Key puzzles: What features does a concept need in order to act as the bearer of fitness in evolutionary theory? What is the relation between that concept and the objects participating in the evolutionary process?

Summary: We can define evolutionary individuals in terms of their capacity for participating in evolution by natural selection, thanks to the action of various individuating mechanisms.  I also explained how particular idealisations at work in generating this concept enable it to play crucial supporting roles in evolutionary theory.

Chp 4: Individuals in the making (Afra)

Key puzzles: How do new, higher-level individuals come into existence? How can we address the apparent paradox between defining evolutionary individuality as a theoretical kind category, on the one hand, and declaring it a property that varies continuously, on the other?

Summary: Goldilocks organisms are the culmination of Evolutionary Transitions in Individuality, via the gradual accumulation of a property we can call ‘evolutionary potential’, thanks to the evolution of increasingly effective policing mechanisms.

Chp 5: Other kinds of biological individual (Maureen)

Key puzzles: Why have we developed so many different ways of thinking about living things? Are they all useful? What are they useful for? How do they relate to one another?

Summary: Distinct sorts of biological individuality perform quite different functions, some of which are more context-limited than others.

Part 3: Learning lessons

Chp 6: Identity and other metaphysical problems (Samir)

Key puzzles: Do (any of) the previously surveyed kinds of biological individual imply identity conditions, as expected by metaphysicians? Can biological individuality ground personal identity? Can it help with puzzles about origins, counterfactuals and persistence?

Summary: The evolutionary account can provide certain sorts of identity criteria – especially concerning the birth conditions of new individuals. But that, just as with individuality in general, the answers provided can be deemed successful or not only in the context of a given aim. This is a more pragmatic, conventional view of identity than is usually expected by metaphysicians, and it undercuts the project of appealing to biological theory to settle metaphysical puzzles about identity. It also takes some of the worry out of maintaining multiple different accounts of individuality that imply different identity conditions.

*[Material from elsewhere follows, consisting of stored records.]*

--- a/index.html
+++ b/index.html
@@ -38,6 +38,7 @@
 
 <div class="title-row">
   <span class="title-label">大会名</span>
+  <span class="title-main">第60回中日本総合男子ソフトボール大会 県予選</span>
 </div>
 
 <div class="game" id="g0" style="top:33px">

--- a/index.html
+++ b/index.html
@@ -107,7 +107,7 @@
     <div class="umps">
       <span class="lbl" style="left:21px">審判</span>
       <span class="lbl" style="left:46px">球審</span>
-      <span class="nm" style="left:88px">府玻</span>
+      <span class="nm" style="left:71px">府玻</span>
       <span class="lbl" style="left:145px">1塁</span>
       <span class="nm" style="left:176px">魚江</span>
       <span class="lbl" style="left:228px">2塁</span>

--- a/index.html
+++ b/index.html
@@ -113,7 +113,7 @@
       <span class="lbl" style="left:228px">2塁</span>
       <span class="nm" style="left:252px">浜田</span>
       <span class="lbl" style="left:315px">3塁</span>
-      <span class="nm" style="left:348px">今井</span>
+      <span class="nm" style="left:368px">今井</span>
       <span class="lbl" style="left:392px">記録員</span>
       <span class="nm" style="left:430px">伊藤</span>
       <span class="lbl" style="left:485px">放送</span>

Chp 7: Omissions, problems and non-problems

Key puzzle: Can the foregoing chapters help us to make sense of the status of all candidate organisms, or are we left with some serious problems?

Chp 8: Broader implications (Celia)

Summary: Work on biological individuality, and especially evolutionary individuality, could be applied to much broader problems concerning people and the societies that they live in, in so far as it captures different ways of solving cooperation problems.